Tomorrow is the notional deadline for countries to fill in the blanks on the Copenhagen agreement on climate change by stating their targets for reducing greenhouse gas emissions.

To be clear, each country can establish its own mitigation targets, and does not have to say how they will be achieved.

Canada is expected to maintain its previously announced target of a 20-per-cent reduction below 2006 levels by 2020. There's no requirement to announce a longer-term target of, say, a 70-per-cent reduction by 2050. And there's no need for a roadmap, although Environment Minister Jim Prentice is scheduled to give a major address on Monday in Calgary.

After the cop-out in Copenhagen, which saw the dysfunctional UN process completely discredited, there's a major opportunity for Stephen Harper to hit the re-set button this year as host of the G8 and G20.

Yet in his speech to the Davos Conference on Thursday, specifically meant to be a G8 and G20 agenda-setter, he mentioned climate change only in passing, among other issues such as piracy on the high seas and nuclear proliferation.

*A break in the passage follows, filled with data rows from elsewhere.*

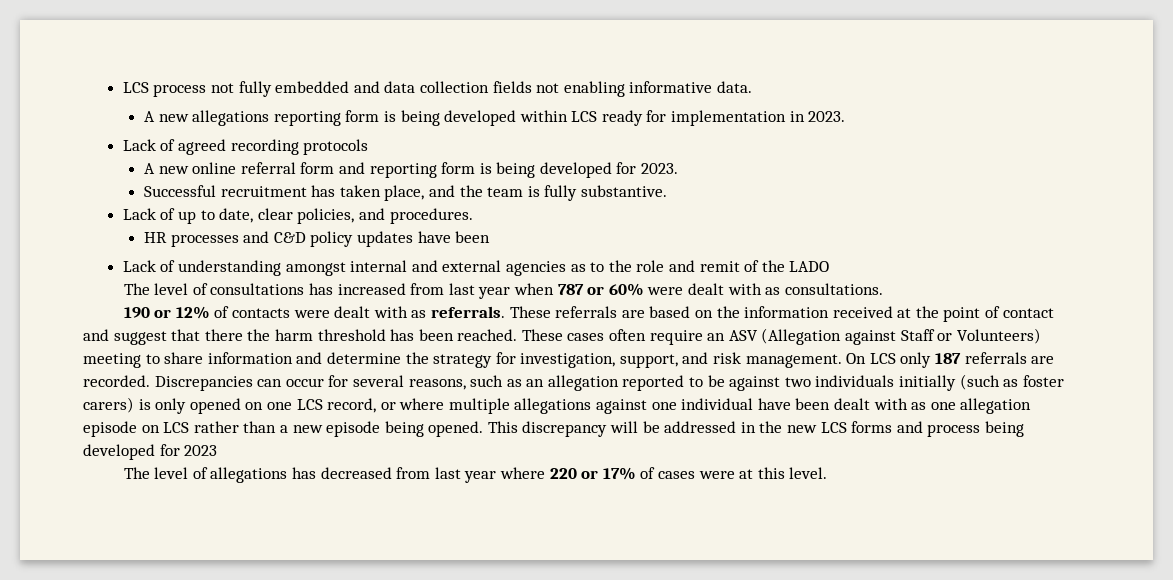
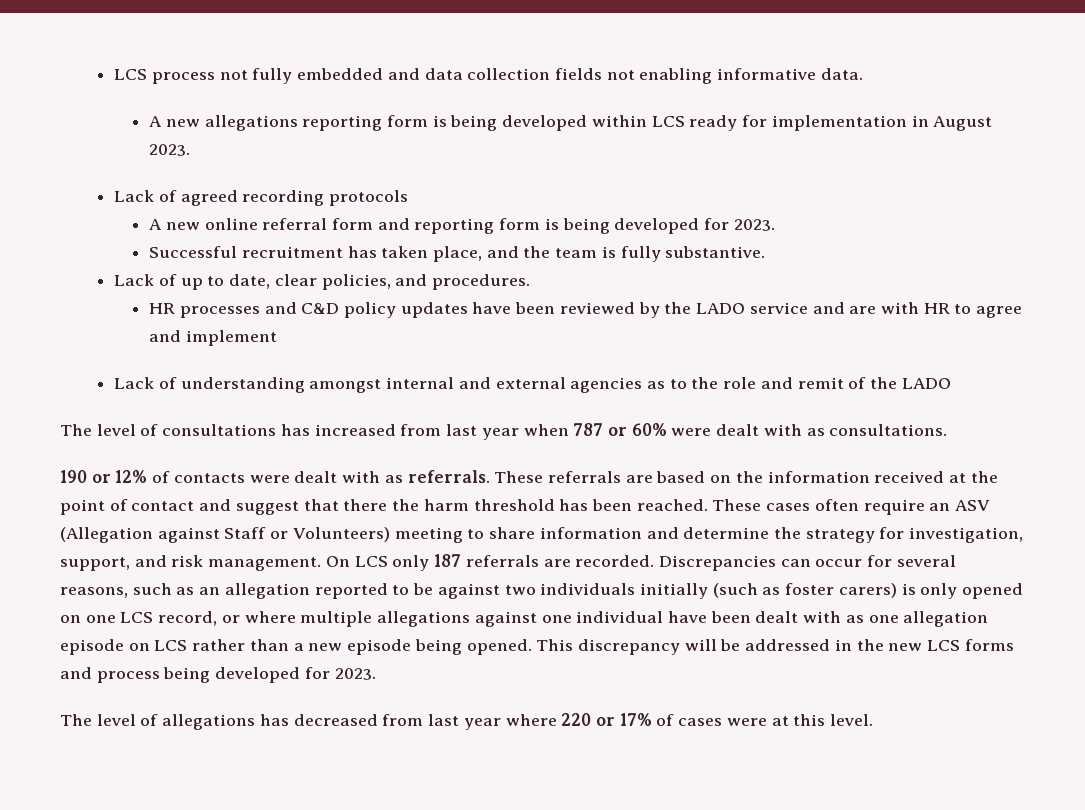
- A new allegations reporting form is being developed within LCS ready for implementation in 2023.
+ A new allegations reporting form is being developed within LCS ready for implementation in August 2023.
- HR processes and C&D policy updates have been
+ HR processes and C&D policy updates have been reviewed by the LADO service and are with HR to agree and implement
- This discrepancy will be addressed in the new LCS forms and process being developed for 2023
+ This discrepancy will be addressed in the new LCS forms and process being developed for 2023.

"Climate change," he said, "disproportionately threatens the peoples least capable of adapting to it." This can be read as a Canadian endorsement of the $30-billion "Start-Up" transition fund that was on the table at Copenhagen.

There is a tradition that each G8 host chooses an agenda item for the summit. In 1988 at Toronto, Brian Mulroney put the environment on the agenda of what was then the G7. Climate change would have been an obvious choice for Harper for both the G8 in Muskoka and the G20 at the Toronto Convention Centre in June. Instead, he has announced that "as president of the G8, Canada will champion a major initiative to improve the health of women and children in the world's most vulnerable regions."

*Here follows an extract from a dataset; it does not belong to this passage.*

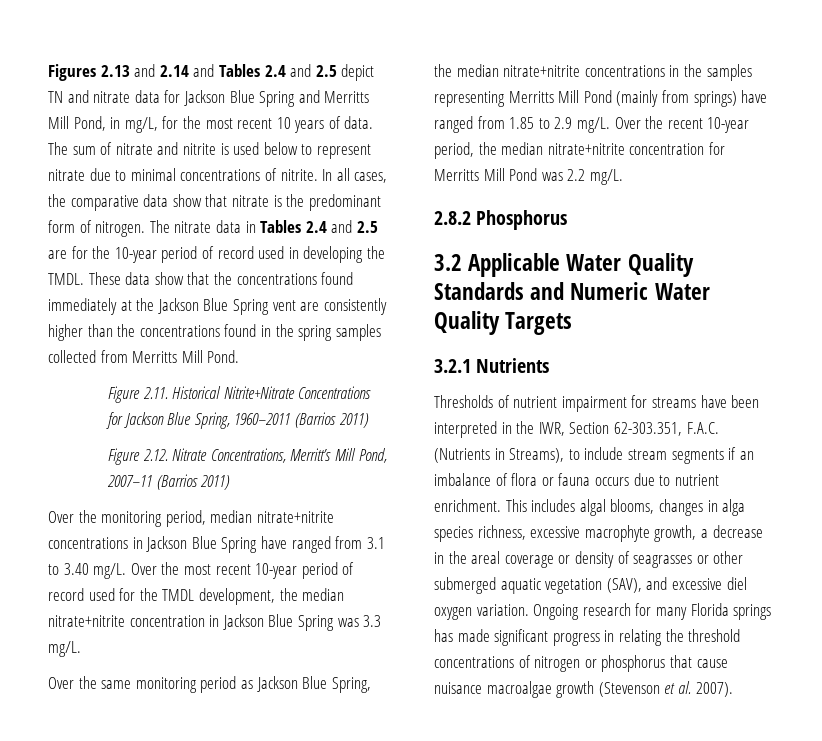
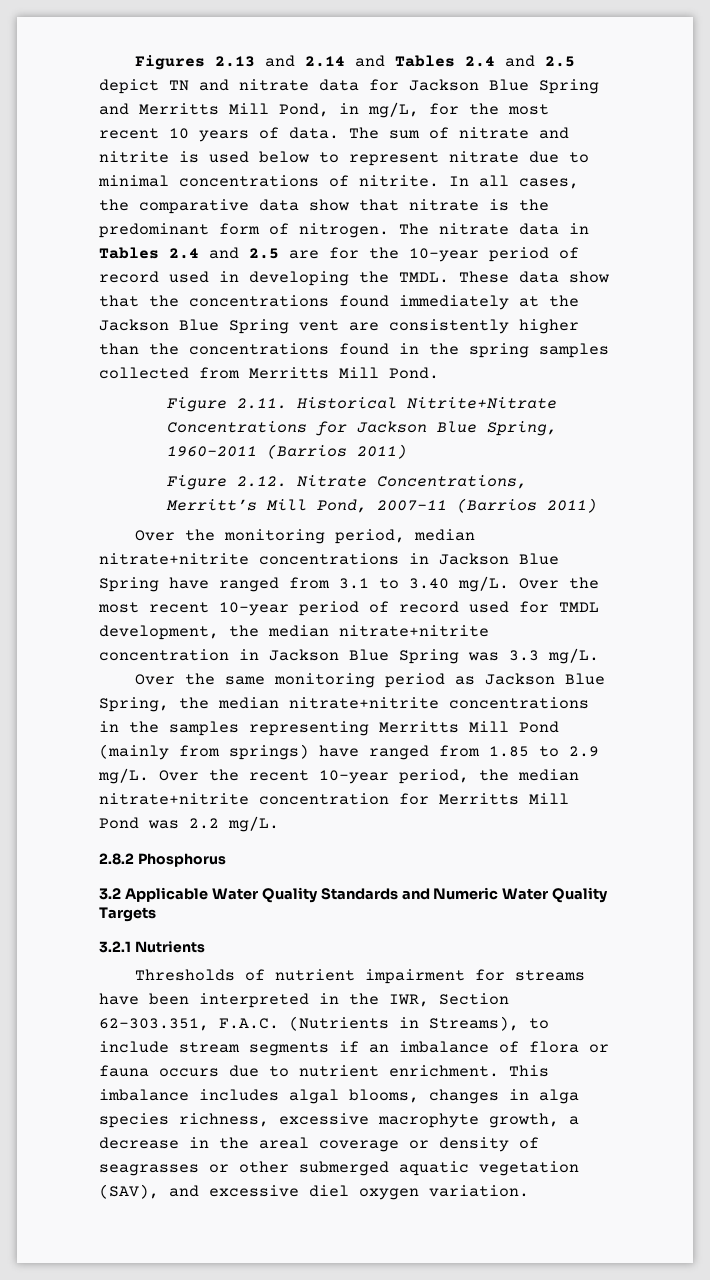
- Over the most recent 10-year period of record used for the TMDL development, the median nitrate+nitrite concentration in Jackson Blue Spring was 3.3 mg/L.
+ Over the most recent 10-year period of record used for TMDL development, the median nitrate+nitrite concentration in Jackson Blue Spring was 3.3 mg/L.
- This includes algal blooms, changes in alga species richness, excessive macrophyte growth, a decrease in the areal coverage or density of seagrasses or other submerged aquatic vegetation (SAV), and excessive diel oxygen variation. Ongoing research for many Florida springs has made significant progress in relating the threshold concentrations of nitrogen or phosphorus that cause nuisance macroalgae growth (Stevenson et al. 2007).
+ This imbalance includes algal blooms, changes in alga species richness, excessive macrophyte growth, a decrease in the areal coverage or density of seagrasses or other submerged aquatic vegetation (SAV), and excessive diel oxygen variation.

Where did that come from? Straight out of nowhere. While this is undoubtedly a worthy initiative, there is no policy narrative to support it. Nor is there any money on the table so far. Women's interest groups seemed as surprised as everyone else. Is Harper sincerely motivated, or is this a political gambit?

It might be that on climate change, Harper is waiting for Barack Obama. Well, he could be waiting quite a while. Both Harper and Prentice have previously noted that Canada's climate change policy is closely "aligned" with the Obama administration. The economic benefit is obvious. The political benefit is that Harper now gets to hang with Obama rather than with George W. Bush.

It seemed like a good idea at the time. Last June, in the run-up to Copenhagen, the U.S. House narrowly passed the Waxman-Markey bill that would reduce GHG emissions by 17 per cent below 2005 levels by 2020, along with a cap- and-trade regime that would allow big emitters to buy credits from entities exceeding mitigation targets.

But that bill is now in limbo in the U.S. Senate, with no prospect that it will be passed anytime soon.

Here is how Obama referred to it in his State of the Union Address on Wednesday: "I am grateful to the House for passing such a bill last year. And this year, I'm eager to help advance the bi-partisan effort in the Senate."

This is leadership? Most of Obama's speech was a populist tirade against the banks, Washington, and lobbyists.

On climate change, he added: "I know that there are those who disagree with the overwhelming scientific evidence on climate change. But here's the thing - even if you doubt the evidence, providing incentives for energy efficiency and clean energy are the right thing to do for our future, because the nation that leads the clean-energy economy will be the nation that leads the global economy."

"Clean energy" was mentioned seven times in Obama's speech. This is how both Democrats and Republicans frame the climate change and environmental issue in an effort to achieve a consensus. But there is no U.S. consensus in view.

And having invested so heavily in Obama on climate change, the challenge for Harper and Prentice might be in elegantly decoupling from a policy going nowhere, and striking out on our own. Speaking of "enlightened sovereignty," as Harper was at Davos, this might be the way to go.

At the end of the day, this is about leadership.